This map shows NOAA GLERL/CIGLR underwater glider pathways in the Great Lakes, available on NOAA’s Integrated Ocean Observing System (IOOS) Underwater Glider Data Assembly Center map. In 2013, 2015, 2017, and 2018, glider deployments were chosen to complement ship- and glider-based observations of the Environmental Protection Agency (EPA), NOAA, United States Geological Survey (USGS), and Coordinated Science and Monitoring Initiative (CSMI) in Lakes Michigan, Ontario and Huron.  Lake Erie is too shallow for effective use of this glider, and Lake Superior has been monitored by EPA and University of Minnesota Large Lakes Observatory gliders.

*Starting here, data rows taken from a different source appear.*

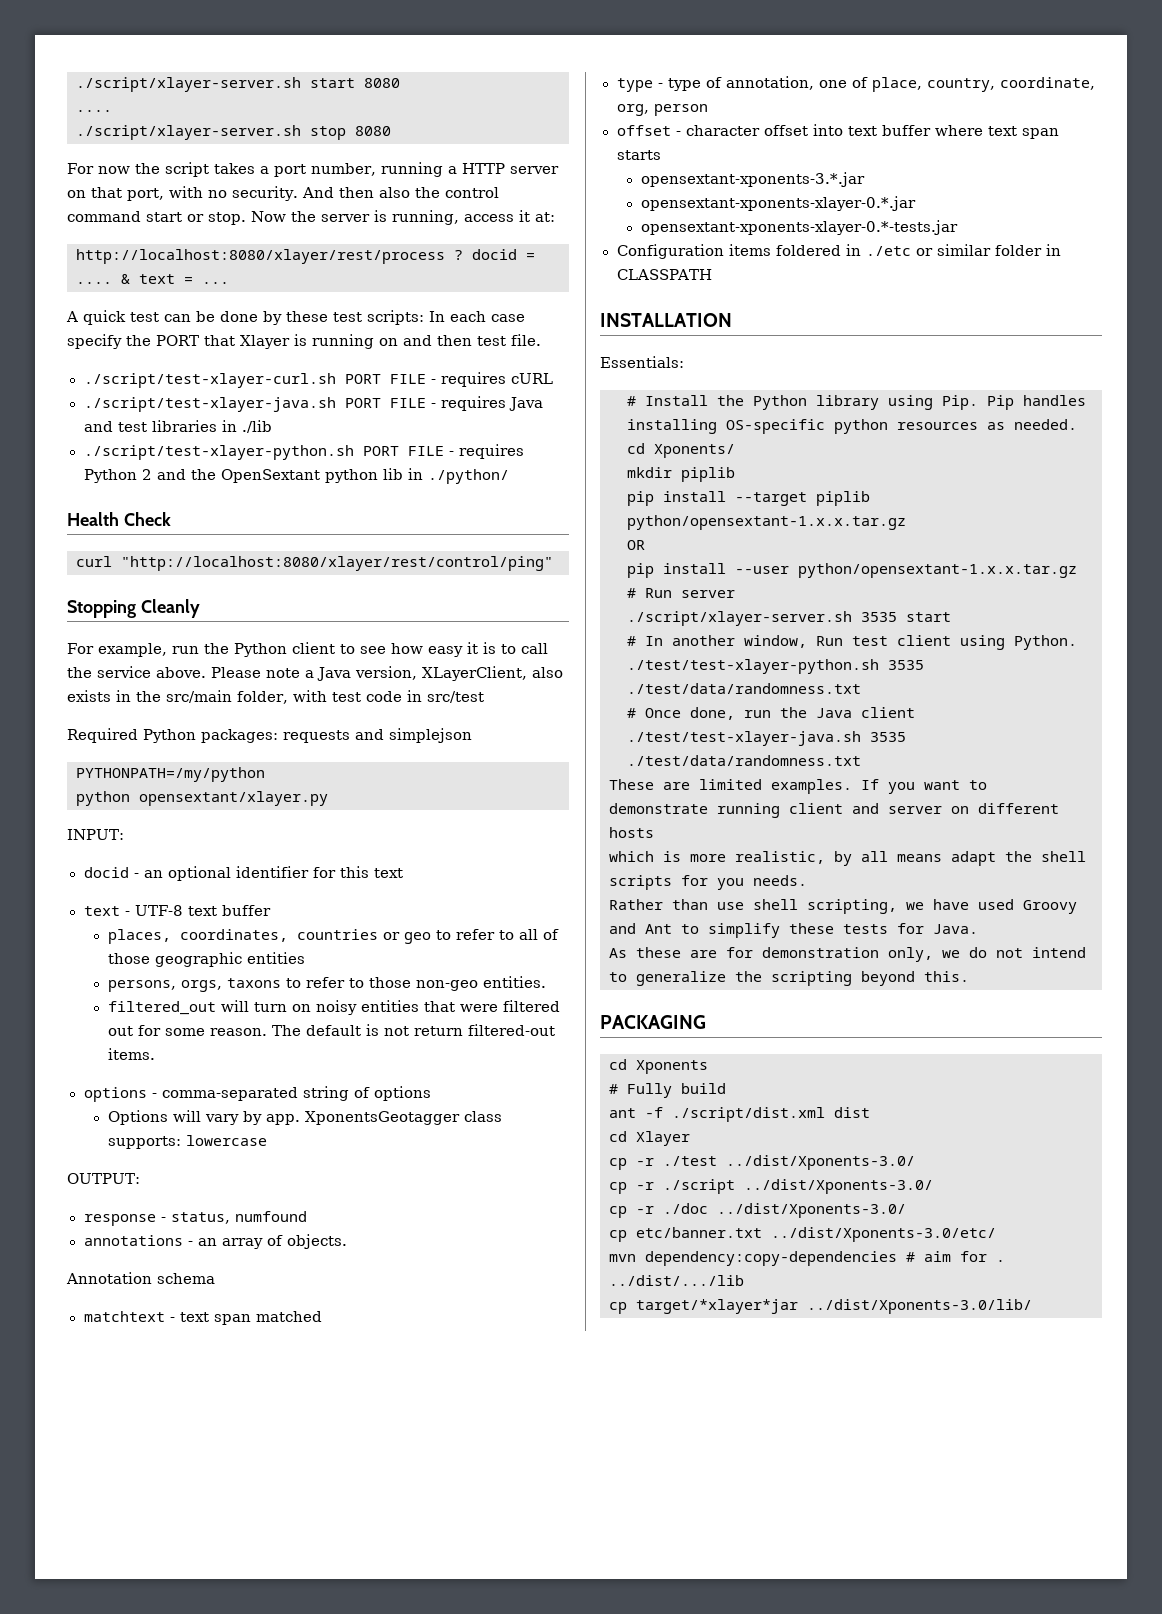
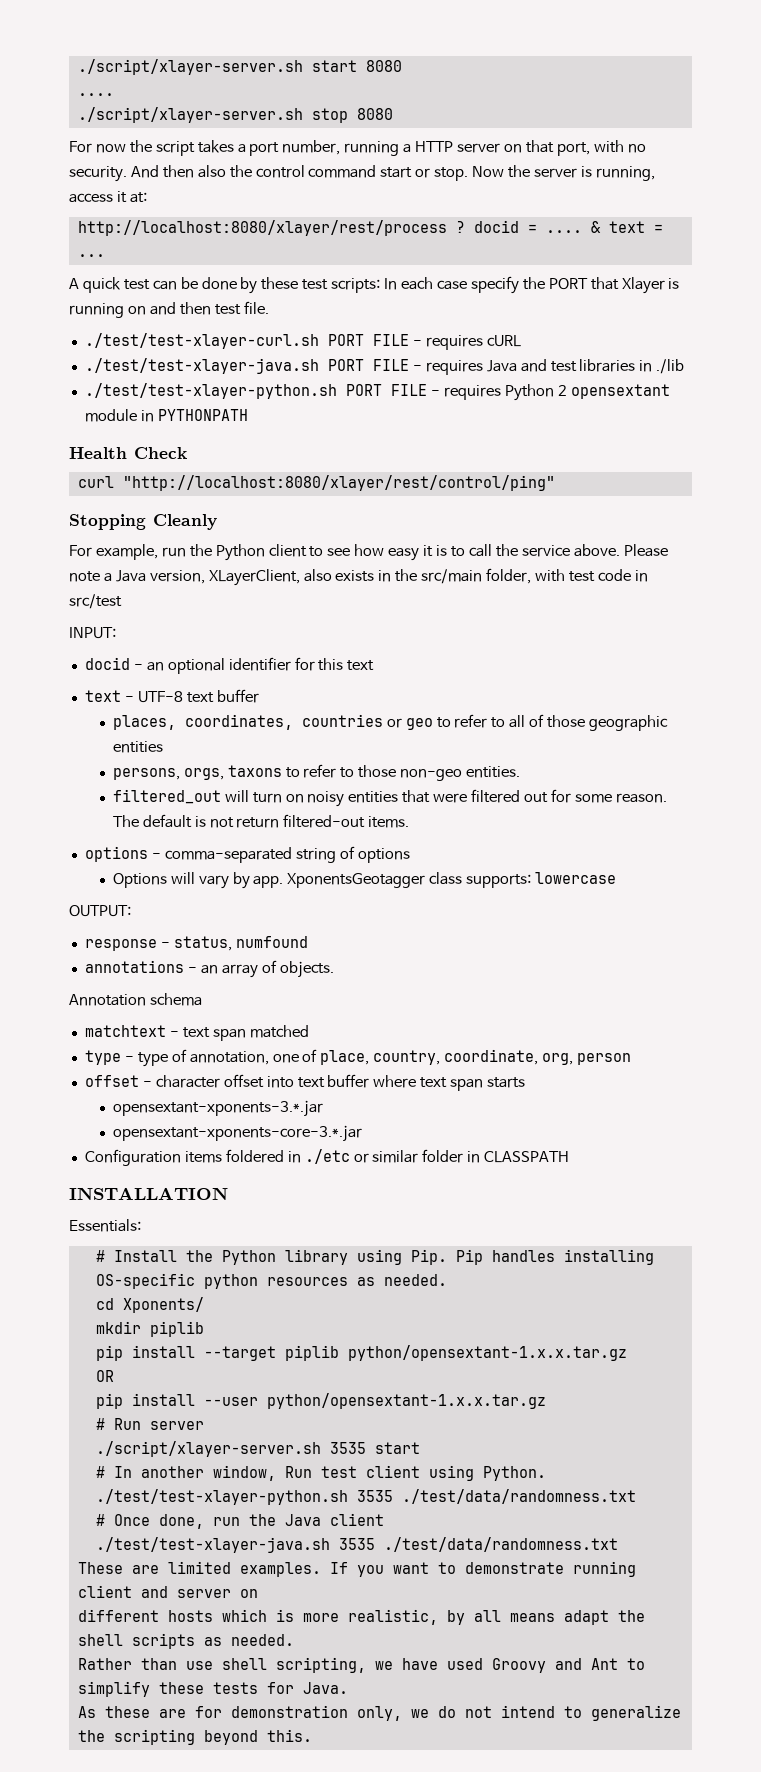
- ./script/test-xlayer-curl.sh PORT FILE - requires cURL
+ ./test/test-xlayer-curl.sh PORT FILE - requires cURL
- ./script/test-xlayer-java.sh PORT FILE - requires Java and test libraries in ./lib
+ ./test/test-xlayer-java.sh PORT FILE - requires Java and test libraries in ./lib
- ./script/test-xlayer-python.sh PORT FILE - requires Python 2 and the OpenSextant python lib in ./python/
+ ./test/test-xlayer-python.sh PORT FILE - requires Python 2 opensextant module in PYTHONPATH
- Required Python packages: requests and simplejson
- PYTHONPATH=/my/python
- python opensextant/xlayer.py
- opensextant-xponents-xlayer-0.*.jar
- opensextant-xponents-xlayer-0.*-tests.jar
+ opensextant-xponents-core-3.*.jar
- If you want to demonstrate running client and server on different hosts
- which is more realistic, by all means adapt the shell scripts for you needs.
+ If you want to demonstrate running client and server on
+ different hosts which is more realistic, by all means adapt the shell scripts as needed.
- PACKAGING
- cd Xponents
- # Fully build
- ant -f ./script/dist.xml dist
- cd Xlayer
- cp -r ./test ../dist/Xponents-3.0/
- cp -r ./script ../dist/Xponents-3.0/
- cp -r ./doc ../dist/Xponents-3.0/
- cp etc/banner.txt ../dist/Xponents-3.0/etc/
- mvn dependency:copy-dependencies # aim for . ../dist/.../lib
- cp target/*xlayer*jar ../dist/Xponents-3.0/lib/

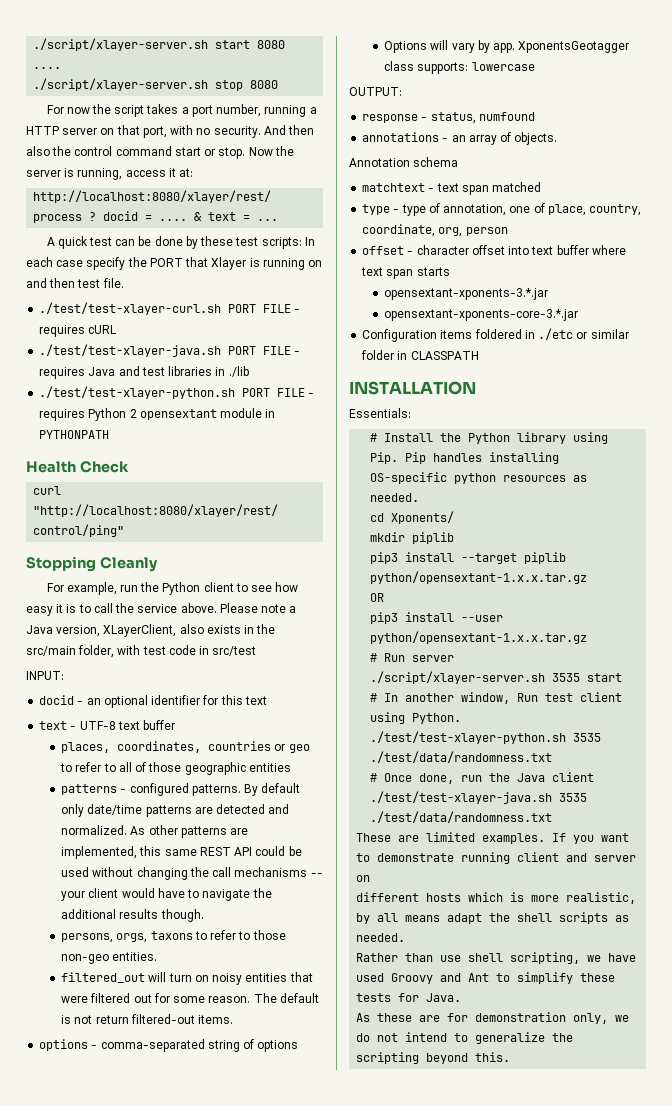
+ patterns - configured patterns. By default only date/time patterns are detected and normalized. As other patterns are implemented, this same REST API could be used without changing the call mechanisms -- your client would have to navigate the additional results though.
- pip install --target piplib python/opensextant-1.x.x.tar.gz
+ pip3 install --target piplib python/opensextant-1.x.x.tar.gz
- pip install --user python/opensextant-1.x.x.tar.gz
+ pip3 install --user python/opensextant-1.x.x.tar.gz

Future deployments and collaboration

Planning is currently underway for future missions in the Great Lakes and potential applications for the glider’s wide variety of data. The glider will also be used this year on Lake Michigan for research and observations during the 2020 Cooperative Science and Monitoring Initiative (CSMI), a binational effort to coordinate science and monitoring activities in one of the five Great Lakes each year. This year’s CSMI research will likely use the glider to gain a better understanding of water quality in the lake’s nearshore regions – the area in the water from where waves begin to break, up to the lowest water point on the beach. With great partners like CIGLR and GLOS, the future is bright for NOAA’s underwater glider explorations.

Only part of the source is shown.